Viertelhaus: Ich habe mich ja mit 70 Jahren aus dem operativen Geschäft zurückgezogen, mit 75 im Jahr 2017 auch aus dem Aufsichtsrat. Die Firma gehört mehrheitlich meiner Tochter Mirja und zudem meinem Sohn John-Hendrik, der auch mit eigenen Firmengründungen erfolgreich ist. Großen Anteil am Erfolg der Vierol AG hat auch mein Schwiegersohn Ulf Koschig.
Frage: Wie oft sind sie noch im Büro?
Viertelhaus: So oft wie möglich. Ich genieße den Kontakt zu meinen Kindern, spreche Mitarbeiterinnen und Mitarbeiter an sowie besonders gern auch Auszubildende – und erfreue mich am Erfolg von Vierol.
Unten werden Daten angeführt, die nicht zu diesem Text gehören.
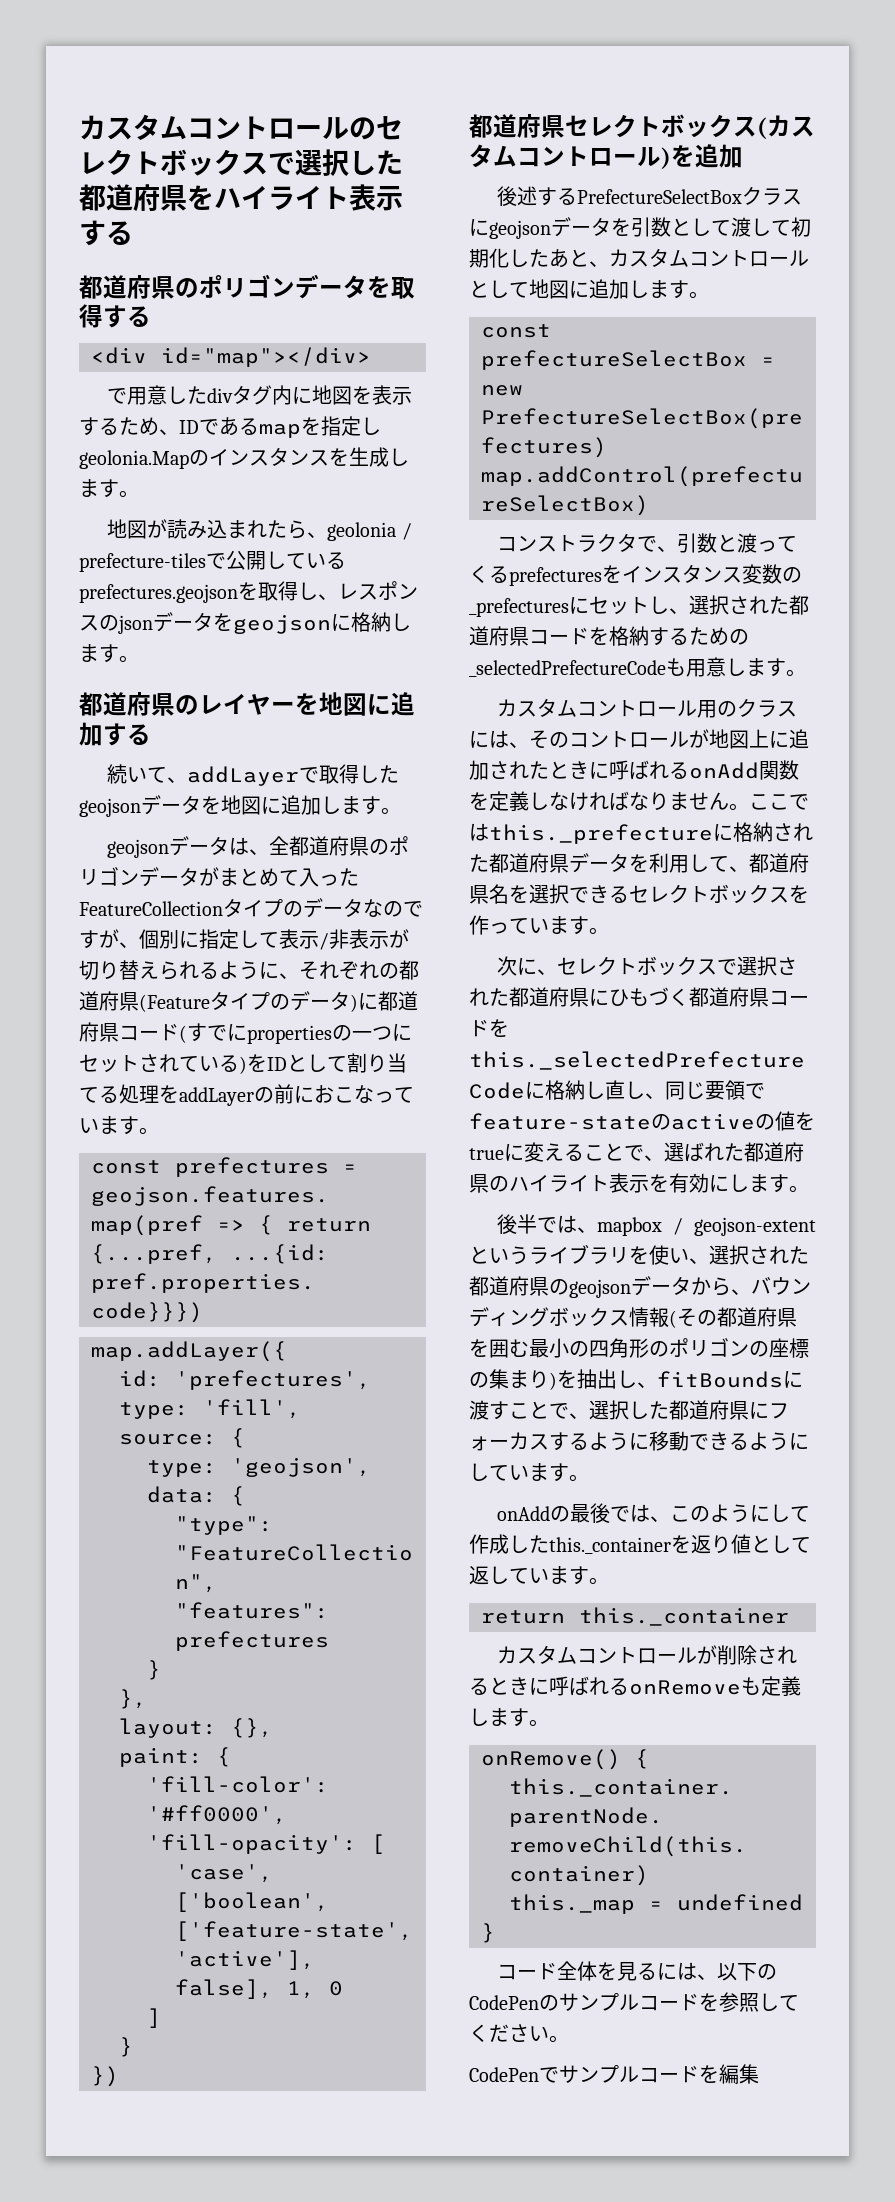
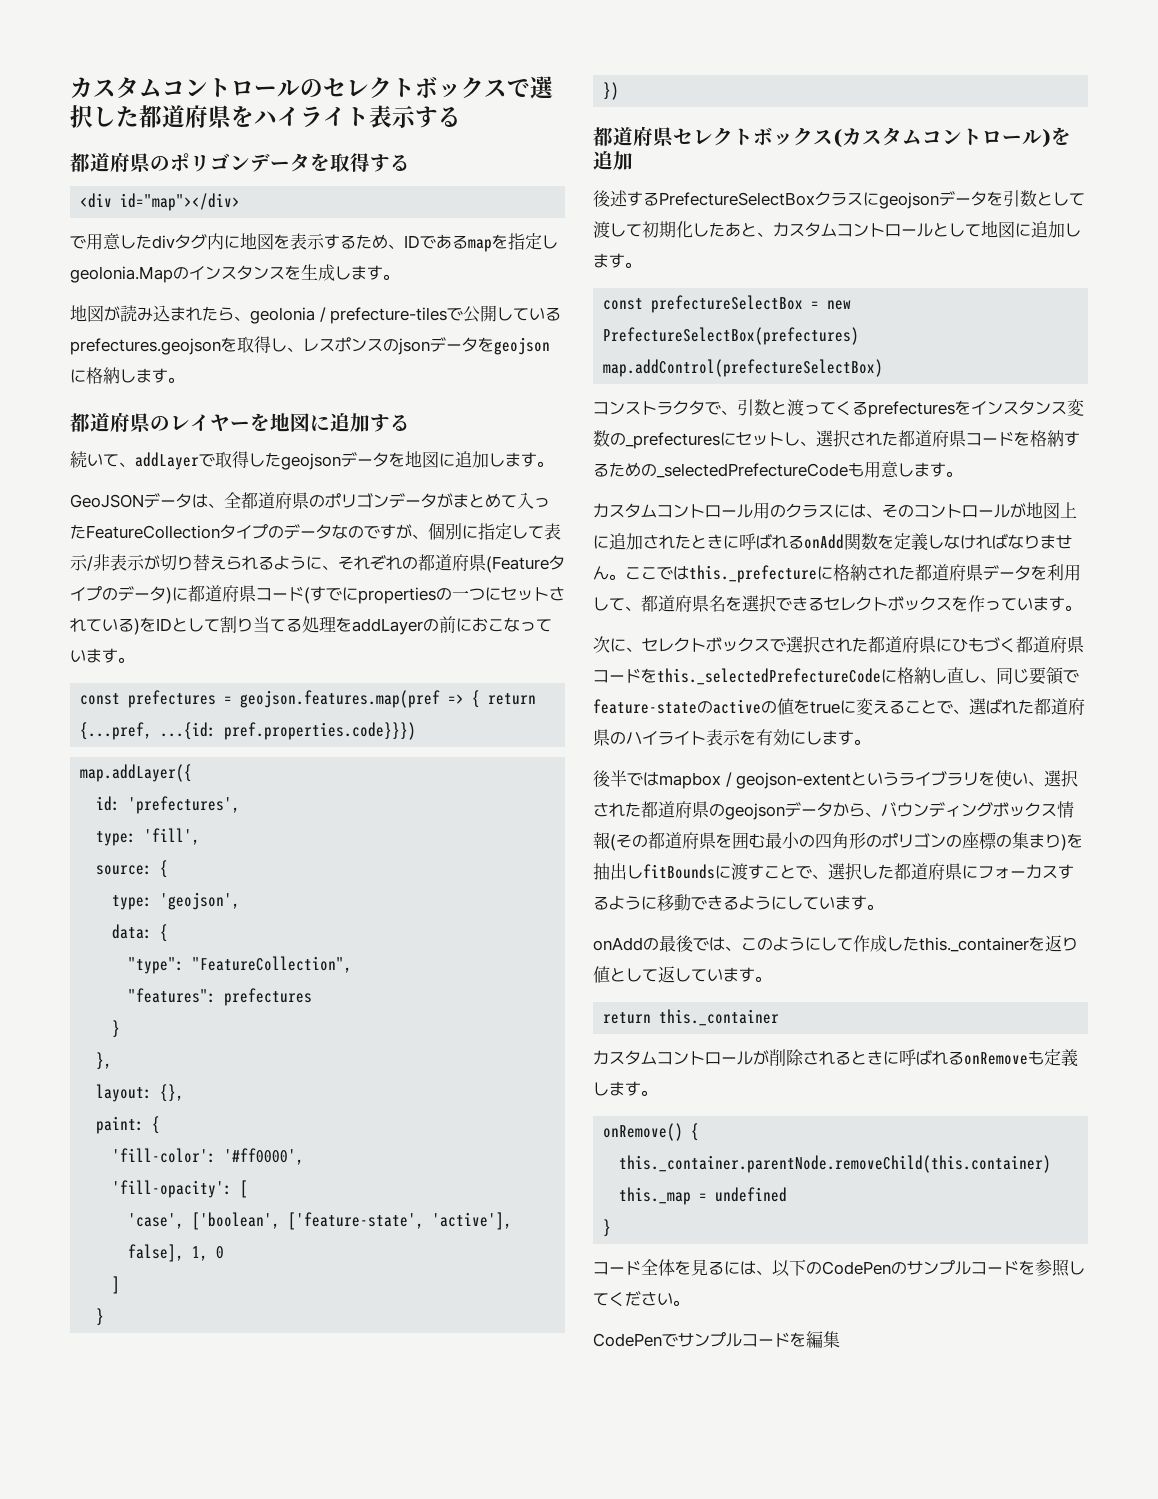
- geojsonデータは、全都道府県のポリゴンデータがまとめて入ったFeatureCollectionタイプのデータなのですが、個別に指定して表示/非表示が切り替えられるように、それぞれの都道府県(Featureタイプのデータ)に都道府県コード(すでにpropertiesの一つにセットされている)をIDとして割り当てる処理をaddLayerの前におこなっています。
+ GeoJSONデータは、全都道府県のポリゴンデータがまとめて入ったFeatureCollectionタイプのデータなのですが、個別に指定して表示/非表示が切り替えられるように、それぞれの都道府県(Featureタイプのデータ)に都道府県コード(すでにpropertiesの一つにセットされている)をIDとして割り当てる処理をaddLayerの前におこなっています。
- 後半では、mapbox / geojson-extentというライブラリを使い、選択された都道府県のgeojsonデータから、バウンディングボックス情報(その都道府県を囲む最小の四角形のポリゴンの座標の集まり)を抽出し、fitBoundsに渡すことで、選択した都道府県にフォーカスするように移動できるようにしています。
+ 後半ではmapbox / geojson-extentというライブラリを使い、選択された都道府県のgeojsonデータから、バウンディングボックス情報(その都道府県を囲む最小の四角形のポリゴンの座標の集まり)を抽出しfitBoundsに渡すことで、選択した都道府県にフォーカスするように移動できるようにしています。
Frage: Projekte am Schreibtisch?
Viertelhaus: Ja! Ich wollte ursprünglich ja erst Pilot und dann vor allem Architekt werden. Jetzt kümmere ich mich persönlich um Entwürfe für die Gestaltung des Geländes und der Gebäude am früheren Militärflugplatz in Bad Zwischenahn, die wir erworben haben.
Frage: Was liegt Ihnen in der Firma besonders am Herzen?
Viertelhaus: Zum Beispiel junge Leute! Sie sind die Zukunft. Ich habe sie immer so gut wie möglich gefördert. Kürzlich habe ich vor einer Gruppe junger Ukrainerinnen, die in unseren Räumen Unterricht von der Volkshochschule bekommen können, gesagt: Außenhandelskauffrau ist der schönste Beruf der Welt! Und das aussichtsreichste Gebiet ist das internationale Marketing!
Frage: Apropos Zukunft: Schafft Vierol die Umstellung in Richtung Elektroautos?
Viertelhaus: Da bin ich mir ganz sicher, wir sind mit unseren eigenen Entwicklungen schon sehr weit. Wir konzentrieren uns weiter auf den gesamten Reparaturmarkt und auf Ersatzteile für ältere deutsche Fahrzeuge auf dem Weltmarkt.
TOCHTER AN SPITZE
Jürgen R. Viertelhaus gründete vor 45 Jahren das Unternehmen Vierol. Heute wird es von seiner Tochter Mirja Viertelhaus-Koschig geführt. Weitere Vorstandsmitglieder sind ihr Ehemann Ulf Koschig, Michael Krone und Thierry Delesalle.